(Beginning of Exercise inputs)

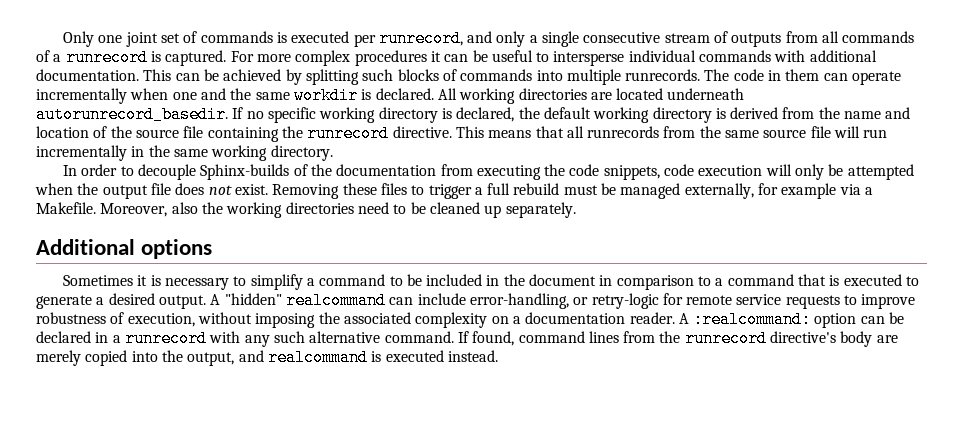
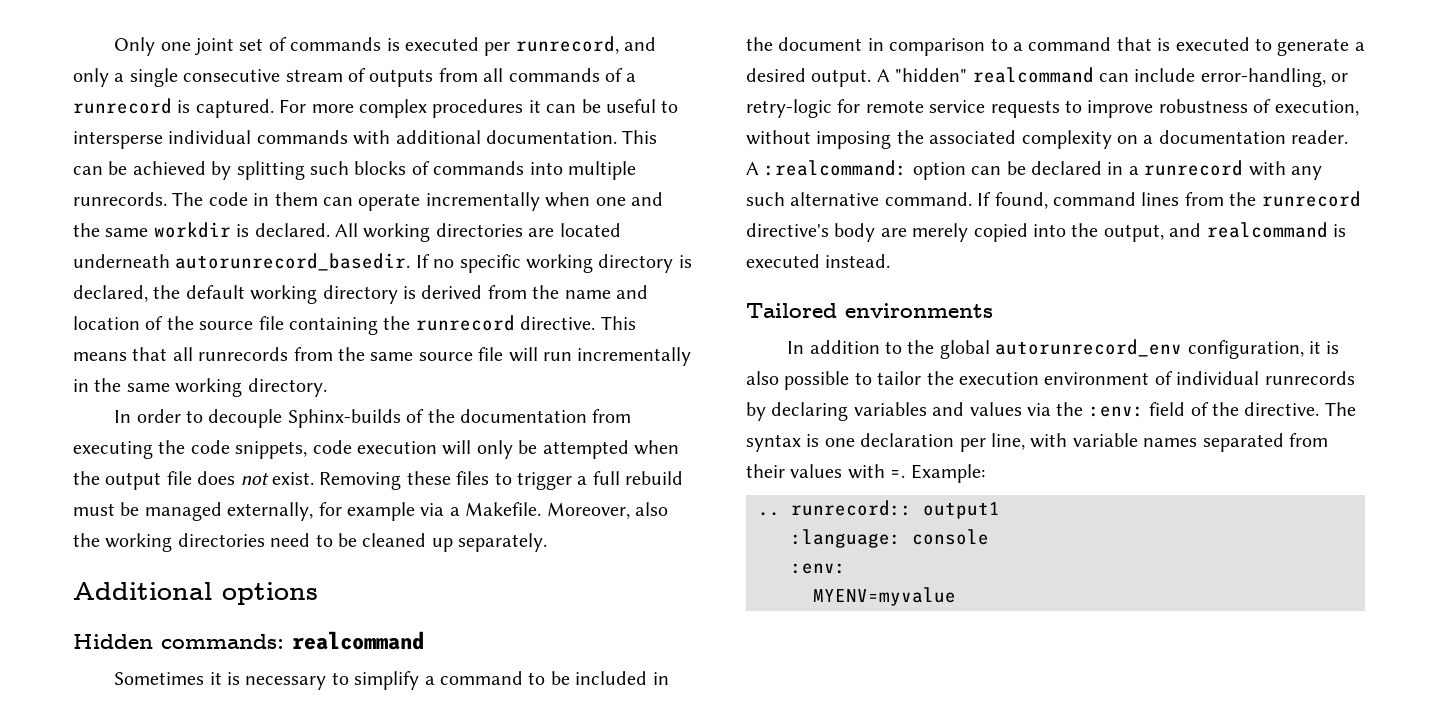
+ Hidden commands: realcommand
+ Tailored environments
+ In addition to the global autorunrecord_env configuration, it is also possible to tailor the execution environment of individual runrecords by declaring variables and values via the :env: field of the directive. The syntax is one declaration per line, with variable names separated from their values with =. Example:
+ .. runrecord:: output1
+ :language: console
+ :env:
+ MYENV=myvalue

(End of Exercise inputs)

_Work instructions_: Leave the pictures out, and transcribe each of the records exactly.

_Your response_:
+ Hidden commands: realcommand
+ Tailored environments
+ In addition to the global autorunrecord_env configuration, it is also possible to tailor the execution environment of individual runrecords by declaring variables and values via the :env: field of the directive. The syntax is one declaration per line, with variable names separated from their values with =. Example:
+ .. runrecord:: output1
+ :language: console
+ :env:
+ MYENV=myvalue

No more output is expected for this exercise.